Space priorities apart. Use values like 1, 10, 20, 50, 100 rather than 1, 2, 3. This gives you room to insert rules between existing ones without renumbering everything.

Put catch-all allows at the highest priority number. Broad permissive rules should be evaluated last, after all specific deny and approval rules have had a chance to match.

Test before relying on a policy. Use POST /v1/govern directly to verify a policy behaves as expected before deploying the agent that depends on it.

# Test: does the new deny rule block the expected agent?
curl -X POST http://localhost:3100/v1/govern \
  -H "x-api-key: local" \
  -H "Content-Type: application/json" \
  -d '{
    "agent": "customer-support-agent",
    "tool": "delete-record",
    "context": { "test": true }
  }'

Disable rather than delete. Set enabled: false to temporarily remove a policy from evaluation without losing its definition. Use DELETE only when you are sure the rule is no longer needed.

Combine selectors carefully. A selector with multiple keys requires all keys to match. If you want different rules for different combinations, write separate policies — do not try to express OR logic in a single selector.

Audit with evaluations. After deploying a new policy, query the evaluations endpoint to confirm that traffic is being matched and decided as expected. Look for unexpected default_deny outcomes as a signal that a required allow policy is missing.


approval_required in Practice

When a policy with outcome: 'approval_required' matches, Surface:

  1. Records the evaluation (as always).
  2. Creates a pending approval record with a 24-hour expiry.
  3. Fires an approval.created webhook to any registered subscribers.
  4. Returns decision: 'approval_required' and approval_id in the govern response.

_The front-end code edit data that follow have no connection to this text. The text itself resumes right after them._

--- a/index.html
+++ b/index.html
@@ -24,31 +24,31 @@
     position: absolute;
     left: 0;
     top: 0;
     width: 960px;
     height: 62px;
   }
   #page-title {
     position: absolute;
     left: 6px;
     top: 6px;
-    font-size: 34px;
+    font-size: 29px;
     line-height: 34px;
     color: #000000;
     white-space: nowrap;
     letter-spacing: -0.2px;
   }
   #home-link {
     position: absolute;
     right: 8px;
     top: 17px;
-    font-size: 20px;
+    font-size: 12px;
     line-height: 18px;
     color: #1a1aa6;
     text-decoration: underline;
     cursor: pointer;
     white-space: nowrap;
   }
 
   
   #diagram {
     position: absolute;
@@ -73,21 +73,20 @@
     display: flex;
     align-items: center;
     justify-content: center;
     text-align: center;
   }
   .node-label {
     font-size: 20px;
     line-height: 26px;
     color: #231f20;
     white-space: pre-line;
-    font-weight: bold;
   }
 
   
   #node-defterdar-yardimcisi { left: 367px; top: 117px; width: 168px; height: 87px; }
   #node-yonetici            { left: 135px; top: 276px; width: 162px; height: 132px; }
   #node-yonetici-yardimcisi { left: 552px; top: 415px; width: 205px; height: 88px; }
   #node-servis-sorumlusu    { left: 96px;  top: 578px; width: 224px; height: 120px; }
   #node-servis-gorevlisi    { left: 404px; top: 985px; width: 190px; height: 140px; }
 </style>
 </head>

The caller must act on this before executing the tool. Two patterns:

  • Short-running workflows: Call bl.approvals.wait(approval_id) to block and poll for up to 5 minutes. If a decision arrives in time, proceed or abort based on the result.
  • Long-running workflows: Store the approval_id and register a webhook to receive approval.approved or approval.rejected events when a human makes a decision.

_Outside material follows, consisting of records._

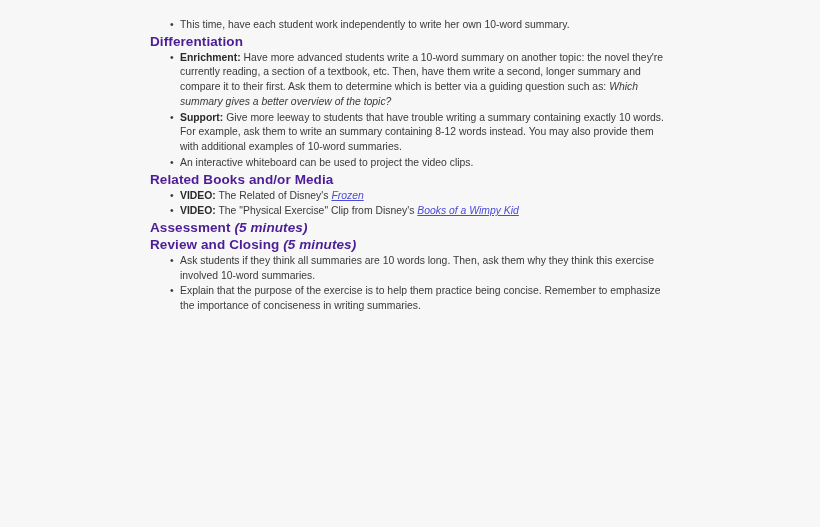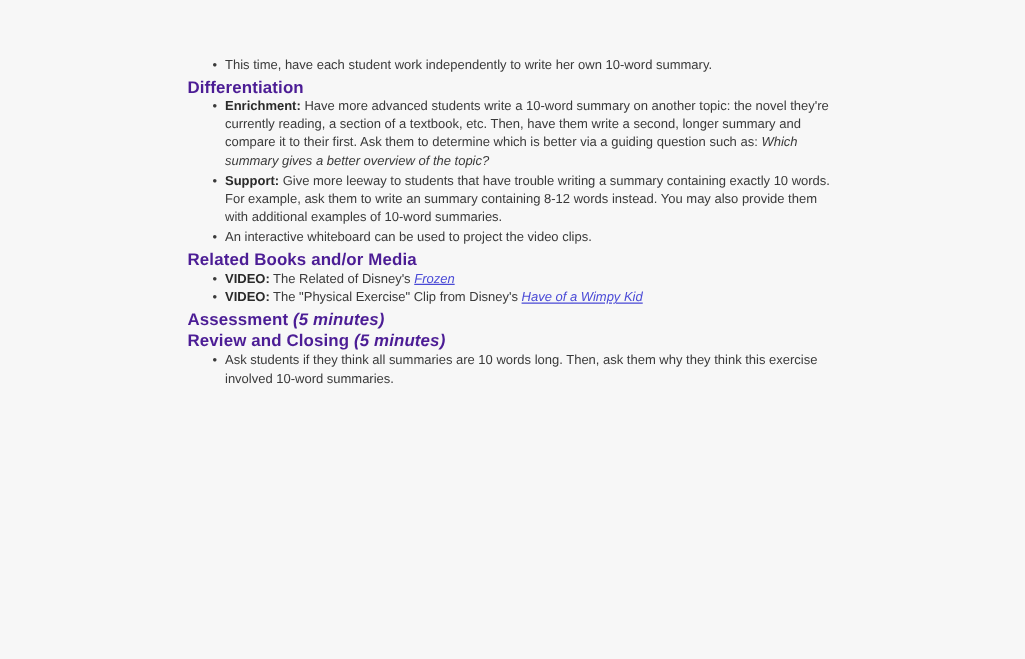--- a/index.html
+++ b/index.html
@@ -13,21 +13,21 @@
     font-family: "Liberation Sans", sans-serif;
     color: #333333;
     overflow: hidden;
   }
 
   .page {
     position: relative;
     width: 777px;
     height: 527px;
     box-sizing: border-box;
-    padding: 46px 150px 0 150px;
+    padding: 18px 150px 0 150px;
   }
 
   .content {
     width: 520px;
   }
 
   h2.section-heading {
     font-size: 13.5px;
     font-weight: bold;
     color: #4c1d95;
@@ -121,35 +121,38 @@
     </ul>
 
     <h2 class="section-heading gap-before-heading">
       <span>Related Books and/or Media</span>
     </h2>
     <ul class="bullets gap-after-heading-tight">
       <li>
         <span class="lead">VIDEO:</span><span> The Related of Disney's </span><a class="media-link" href="#">Frozen</a>
       </li>
       <li>
-        <span class="lead">VIDEO:</span><span> The "Physical Exercise" Clip from Disney's </span><a class="media-link" href="#">Have of a Wimpy Kid</a>
+        <span class="lead">VIDEO:</span><span> The "Physical Exercise" Clip from Disney's </span><a class="media-link" href="#">Books of a Wimpy Kid</a>
       </li>
     </ul>
 
     <h2 class="section-heading gap-before-heading">
       <span>Assessment</span>
       <span class="duration">(5 minutes)</span>
     </h2>
     <ul class="bullets gap-after-heading">
     </ul>
 
     <h2 class="section-heading gap-before-heading">
       <span>Review and Closing</span>
       <span class="duration">(5 minutes)</span>
     </h2>
     <ul class="bullets gap-after-heading">
       <li>
         <span>Ask students if they think all summaries are 10 words long. Then, ask them why they think this exercise involved 10-word summaries.</span>
       </li>
+      <li>
+        <span>Explain that the purpose of the exercise is to help them practice being concise. Remember to emphasize the importance of conciseness in writing summaries.</span>
+      </li>
     </ul>
 
   </div>
 </div>
 
 </body></html>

For MCP tool calls: the proxy holds the request open and waits automatically. When you approve or reject from the console, the proxy responds to the MCP client immediately.

Example — require approval for high-value payments:

await bl.policies.create({
  name: 'require-approval-for-large-payments',
  priority: 5,
  agent_selector: { name: 'expense-bot' },
  tool_selector: { name: 'payments.send' },
  outcome: 'approval_required',
});

With this policy in place, every call to bl.govern({ agent: 'expense-bot', tool: 'payments.send', ... }) returns approval_required with an approval_id. Your agent code must not execute the payment until an approved decision is confirmed. The approval expires after 24 hours if no decision is made.